In a near-death scenario, Ladder successfully negotiated with major creditors by convincing them of the real possibility of getting zero. This little-discussed survival tactic was key to cleaning up their balance sheet, demonstrating that even large institutions will negotiate when faced with a total loss.
Ladder's CEO argues that consumer startups cannot succeed without simultaneous, world-class expertise in both product development and customer acquisition. A great product with no growth engine, or a great growth engine with a leaky product, are both fatal flaws in the B2C space.
During a pivot with no new product to show, Ladder's fundraising relied entirely on selling the team's conviction. Co-founder Tom Digan personally leading the round despite being financially stretched was the ultimate signal of "skin in the game" that convinced other investors to join.
By analyzing their initial marketplace, Ladder found that coaches were charging premium prices for "personalized" plans that were actually just templates for broad customer personas.
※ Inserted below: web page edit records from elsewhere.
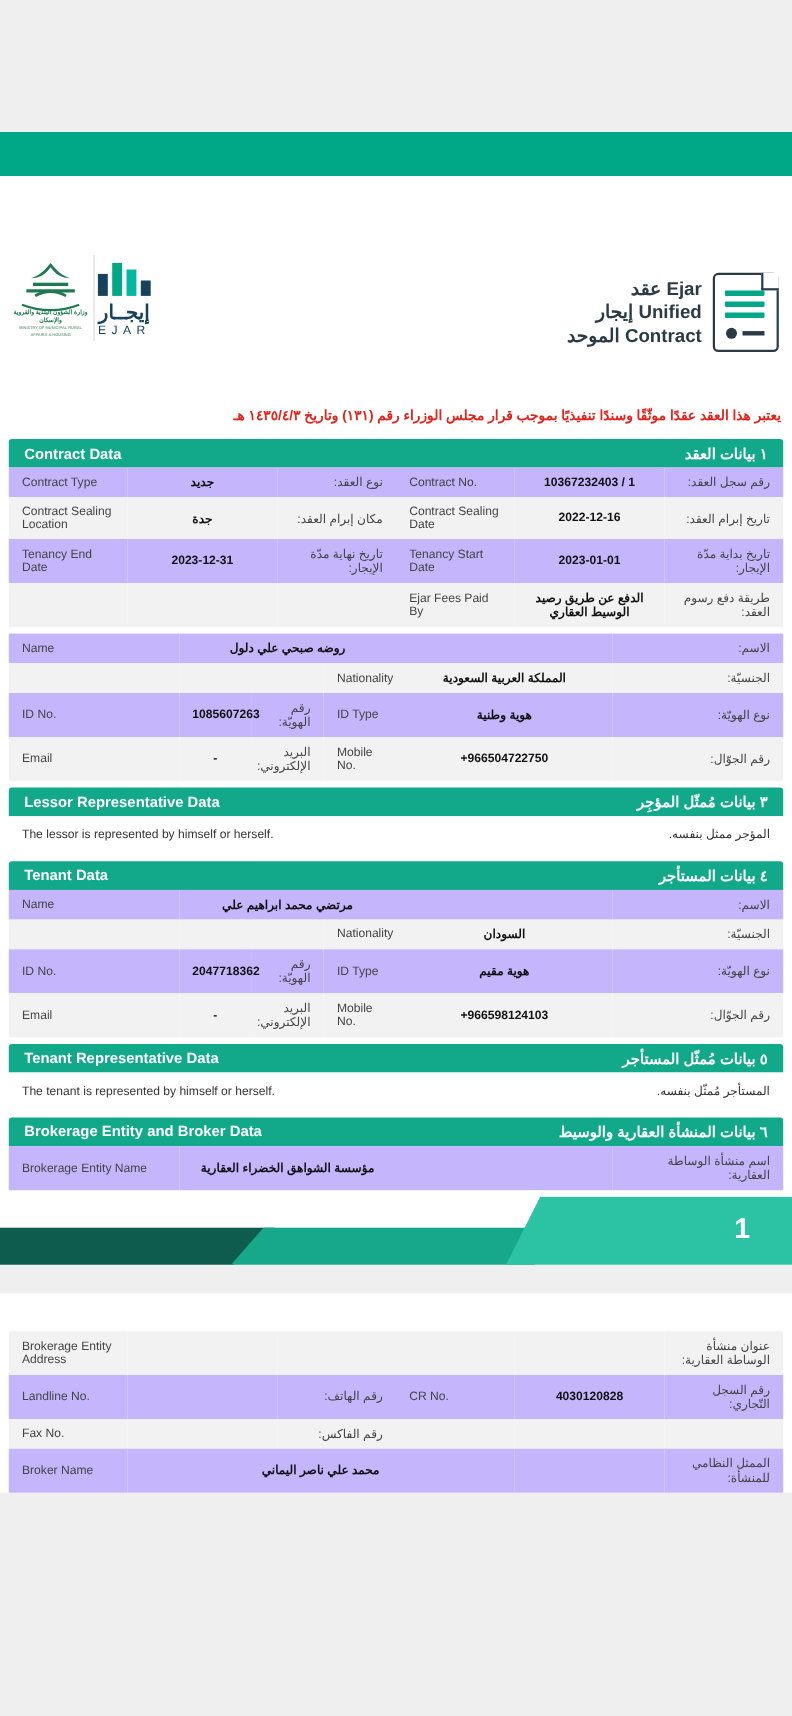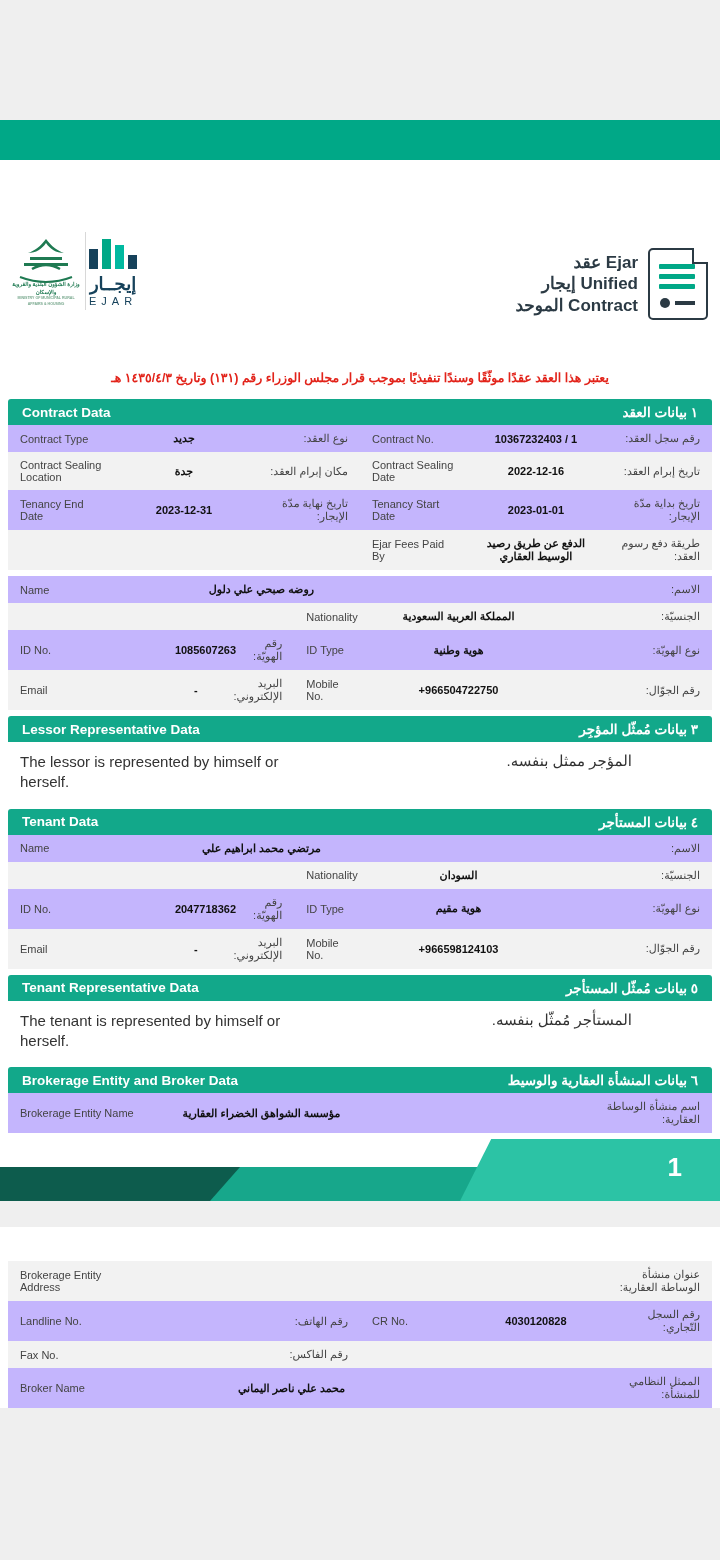--- a/index.html
+++ b/index.html
@@ -70,7 +70,7 @@
   .doc-icon .l4{position:absolute; left:25px; top:51px; width:20px; height:4px; background:#2b3a44;}
 
   .red-note {
-    text-align:center; color:#e2231a; font-weight:bold; font-size:12.5px;
+    color:#e2231a; font-weight:bold; font-size:12.5px;
     padding:10px 10px 14px; direction:rtl;
   }
 

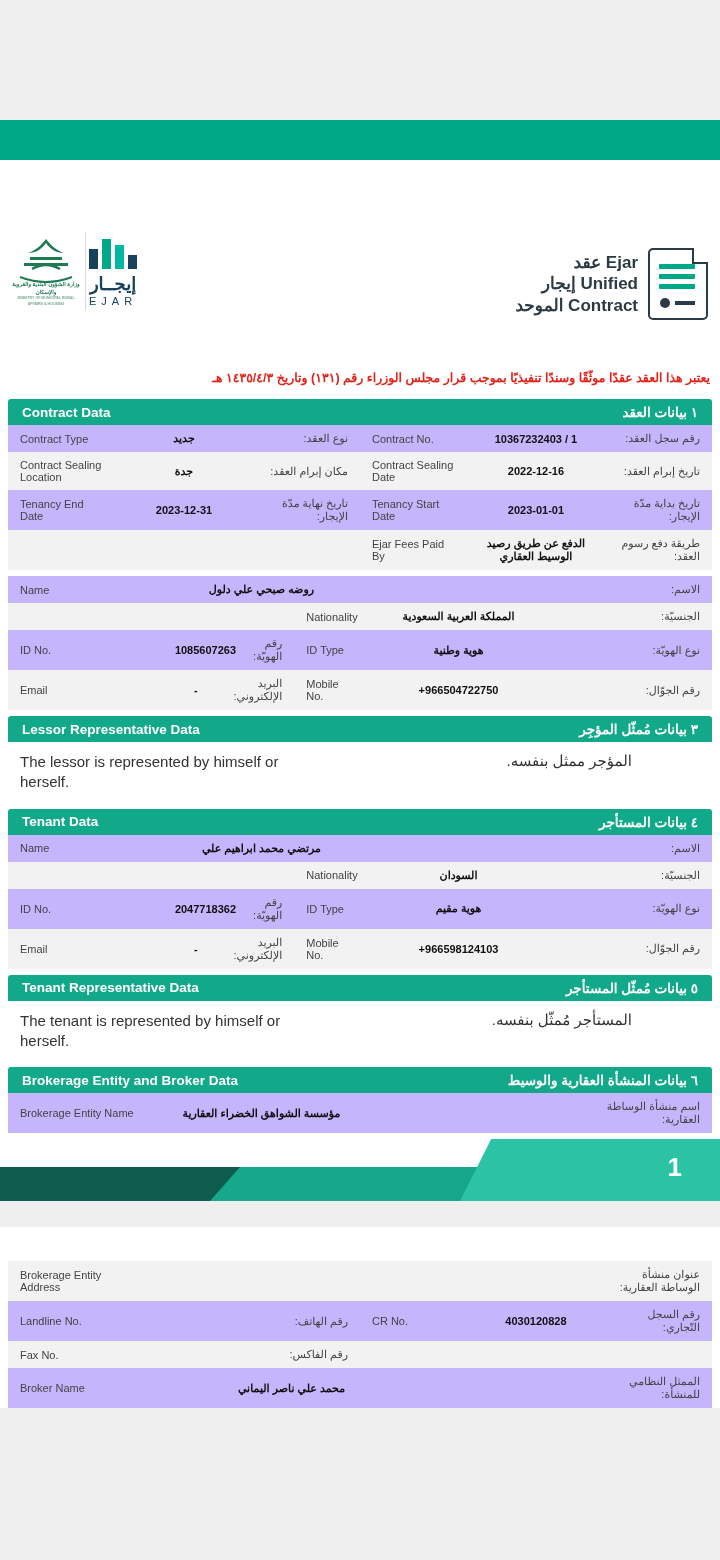--- a/index.html
+++ b/index.html
@@ -94,8 +94,8 @@
   td.w-lbl { width:22%; }
   td.w-val { width:28%; }
   .rep-note {
-    background:#fff; font-size:15px; color:#333; padding:10px 12px;
-    display:flex; align-items:flex-start;
+    background:#fff; font-size:11px; color:#333; padding:10px 12px;
+    display:flex; justify-content:space-between; align-items:flex-start;
   }
   .rep-note .en { width:45%; line-height:1.35;}
   .rep-note .ar { width:45%; text-align:right; direction:rtl; }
This insight led them to pivot to a scalable, one-to-many model focused on high-quality programming for specific groups.
Instead of relying on investor feedback or intuition, Ladder's product strategy is deeply empirical. The CEO manually copied, pasted, and color-coded thousands of App Store reviews into Word documents to identify core customer pain points, forming the blueprint for their roadmap.
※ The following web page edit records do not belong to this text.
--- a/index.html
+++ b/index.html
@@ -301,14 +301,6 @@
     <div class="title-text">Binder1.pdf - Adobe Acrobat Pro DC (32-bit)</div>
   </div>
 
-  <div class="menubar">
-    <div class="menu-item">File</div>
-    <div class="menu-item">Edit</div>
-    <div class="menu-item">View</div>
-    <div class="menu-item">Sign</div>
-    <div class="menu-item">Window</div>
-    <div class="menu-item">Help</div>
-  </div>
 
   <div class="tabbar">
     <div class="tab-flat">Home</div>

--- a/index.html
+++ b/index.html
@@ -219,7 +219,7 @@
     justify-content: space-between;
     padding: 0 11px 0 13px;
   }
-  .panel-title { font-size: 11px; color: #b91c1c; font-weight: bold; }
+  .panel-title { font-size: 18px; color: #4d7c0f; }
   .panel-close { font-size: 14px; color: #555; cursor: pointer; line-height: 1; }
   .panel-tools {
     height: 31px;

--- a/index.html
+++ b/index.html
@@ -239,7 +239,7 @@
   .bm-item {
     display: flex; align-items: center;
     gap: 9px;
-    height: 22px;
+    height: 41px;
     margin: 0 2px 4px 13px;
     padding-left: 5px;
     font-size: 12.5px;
To succeed on TikTok, Ladder's team obsessively analyzed their winning organic content on whiteboards, breaking down every variable: the hook, the creator's clothing, the gym setting, the specific words used. This deep qualitative analysis was crucial for understanding what the algorithm would amplify.
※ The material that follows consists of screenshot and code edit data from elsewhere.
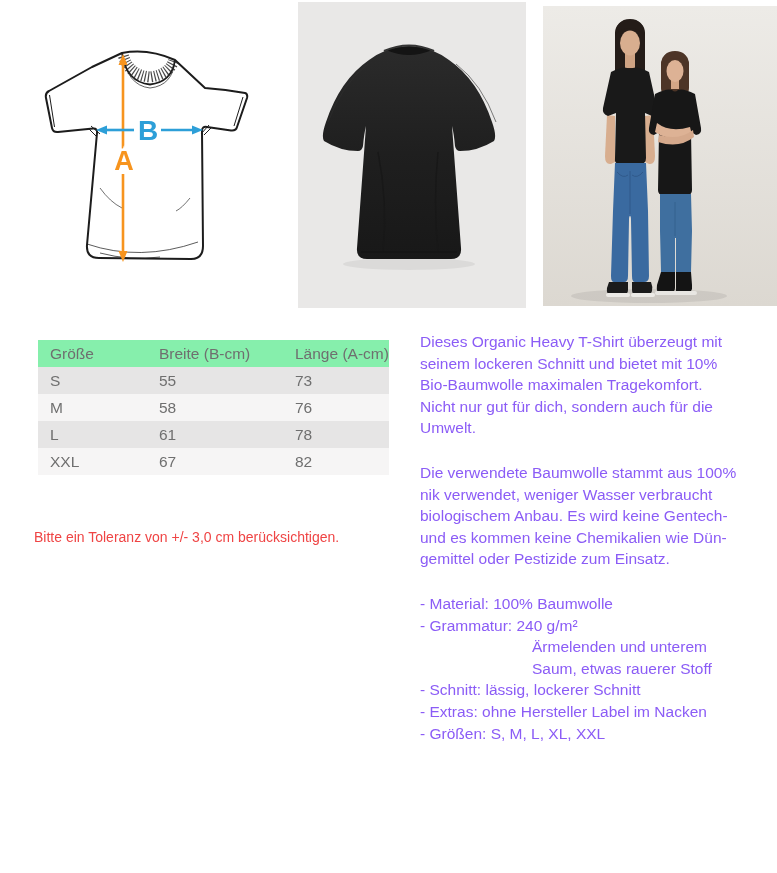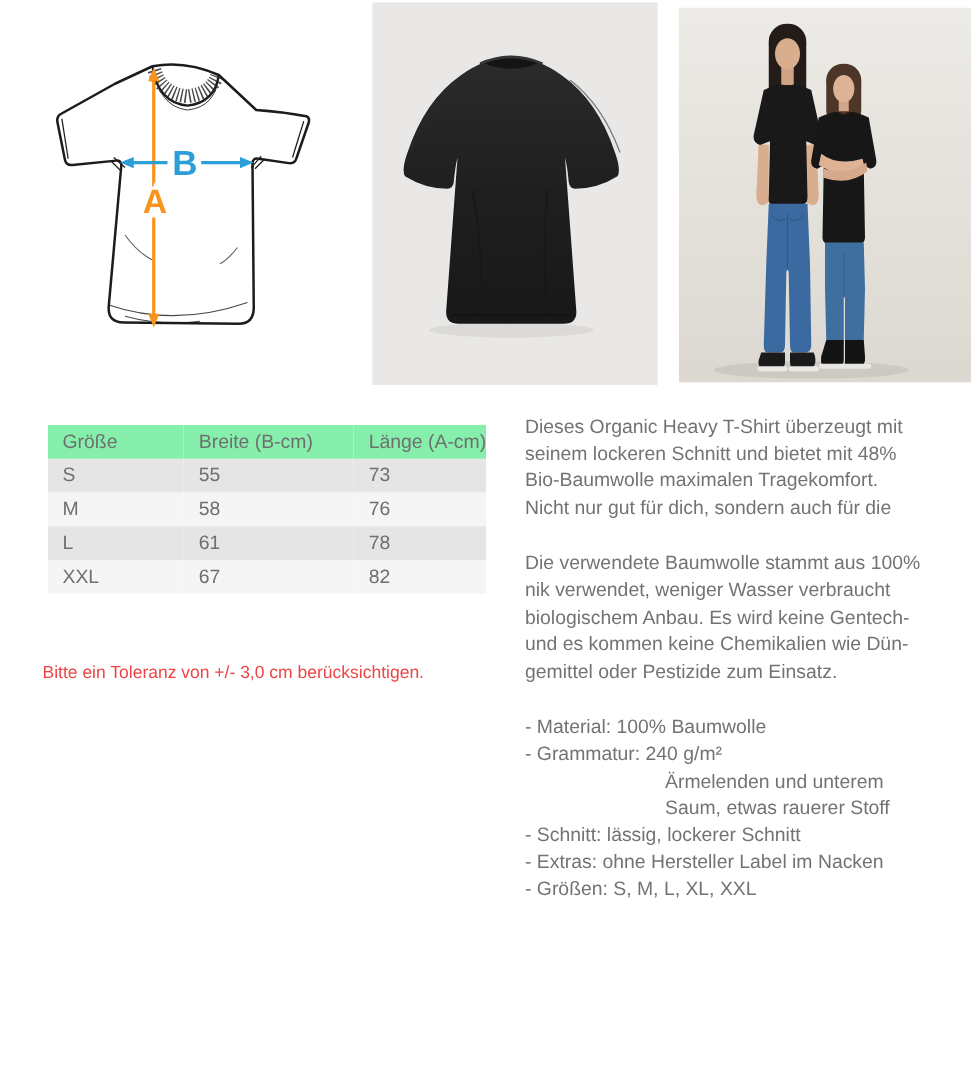--- a/index.html
+++ b/index.html
@@ -44,7 +44,7 @@
   
   .desc {
     position:absolute; left:420px; top:331px; width:350px;
-    font-size:15.5px; line-height:21.6px; color:#737373;
+    font-size:15.5px; line-height:21.6px; color:#8b5cf6;
   }
   .desc .line { white-space:pre; }
   .desc .para { margin:0 0 23px 0; }

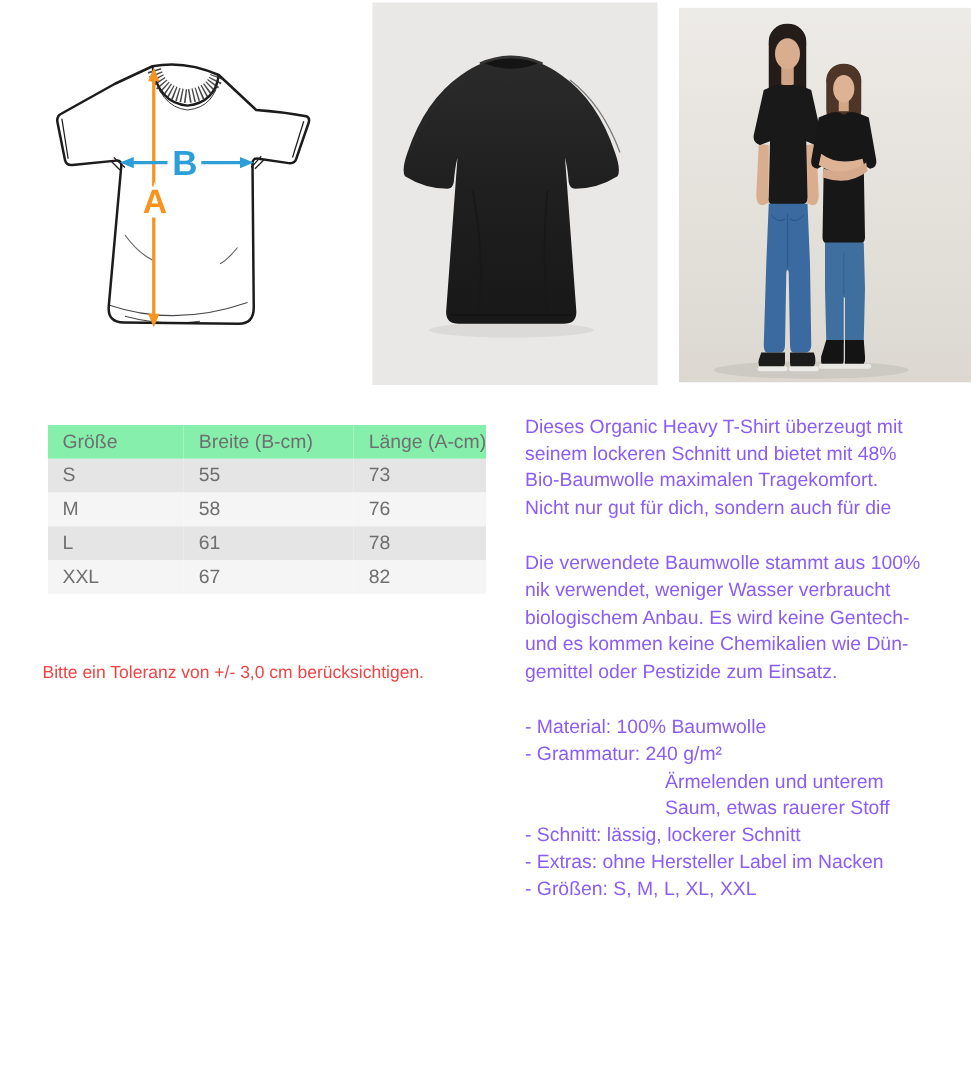--- a/index.html
+++ b/index.html
@@ -216,7 +216,7 @@
 <div class="desc">
   <div class="para">
     <div class="line">Dieses Organic Heavy T-Shirt überzeugt mit</div>
-    <div class="line">seinem lockeren Schnitt und bietet mit 48%</div>
+    <div class="line">seinem lockeren Schnitt und bietet mit 10%</div>
     <div class="line">Bio-Baumwolle maximalen Tragekomfort.</div>
     <div class="line">Nicht nur gut für dich, sondern auch für die</div>
   </div>

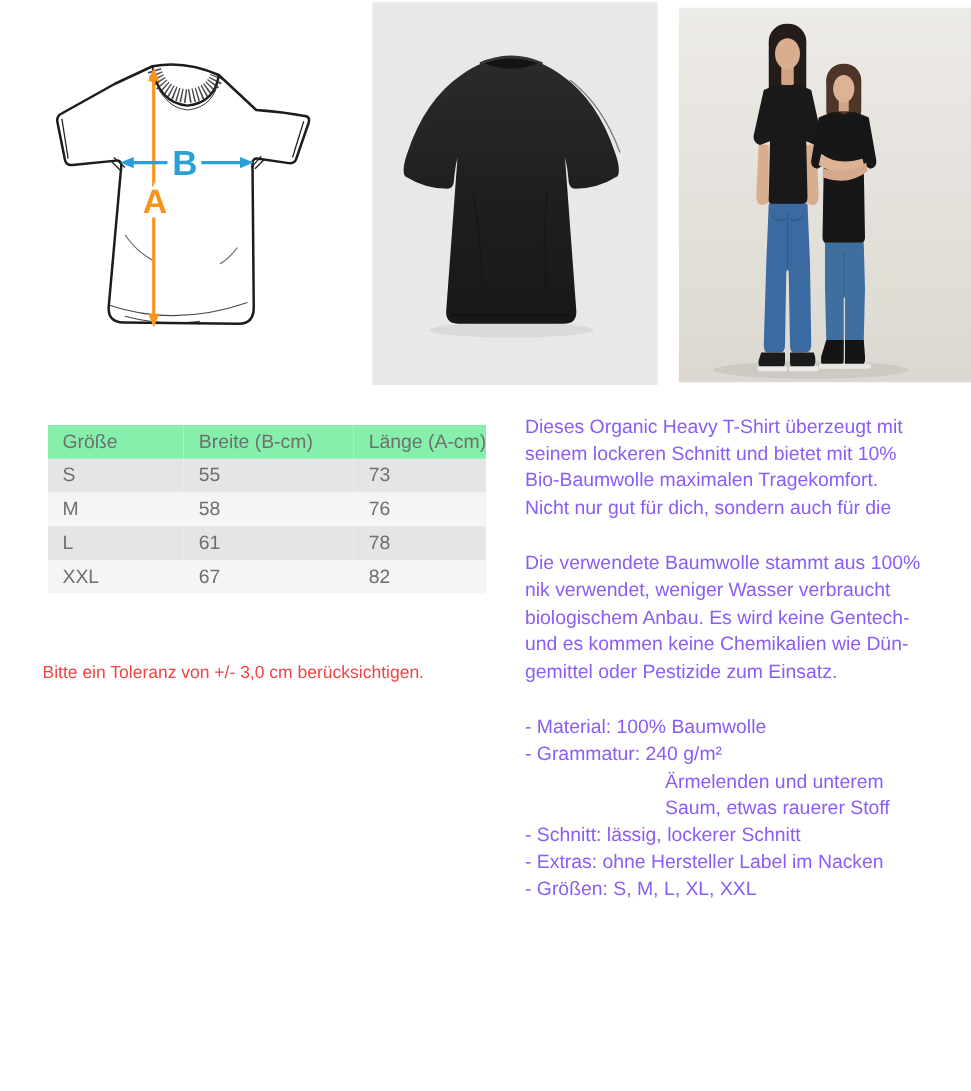--- a/index.html
+++ b/index.html
@@ -219,6 +219,7 @@
     <div class="line">seinem lockeren Schnitt und bietet mit 10%</div>
     <div class="line">Bio-Baumwolle maximalen Tragekomfort.</div>
     <div class="line">Nicht nur gut für dich, sondern auch für die</div>
+    <div class="line">Umwelt.</div>
   </div>
   <div class="para">
     <div class="line">Die verwendete Baumwolle stammt aus 100%</div>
Ladder's success stems from prioritizing aggregate customer data over individual opinions, especially from investors. They view an investor's product suggestion as a single, biased data point that often contradicts what their broader user base actually wants and needs.
When facing a new business bottleneck, Ladder's CEO Greg Stewart enters a "cave" of intense, focused study to become an expert. He went from a non-creator to mastering the TikTok algorithm, demonstrating that founders can learn and execute on critical functions themselves without immediate hiring.
Instead of guessing when a new feature is ready for public launch, Ladder uses a beta group of 2,000 members. They repeatedly surveyed these users with the question, "How likely are you to switch from your existing app?" They only launched when the metric climbed from an initial 20% to 85%.
To kickstart a critical funding round, Ladder's co-founder needed to lead with his own cash but was tapped out. He creatively found liquidity by convincing the GP of a fund he was an LP in to let him sell his stake to another investor, who then also joined the new round.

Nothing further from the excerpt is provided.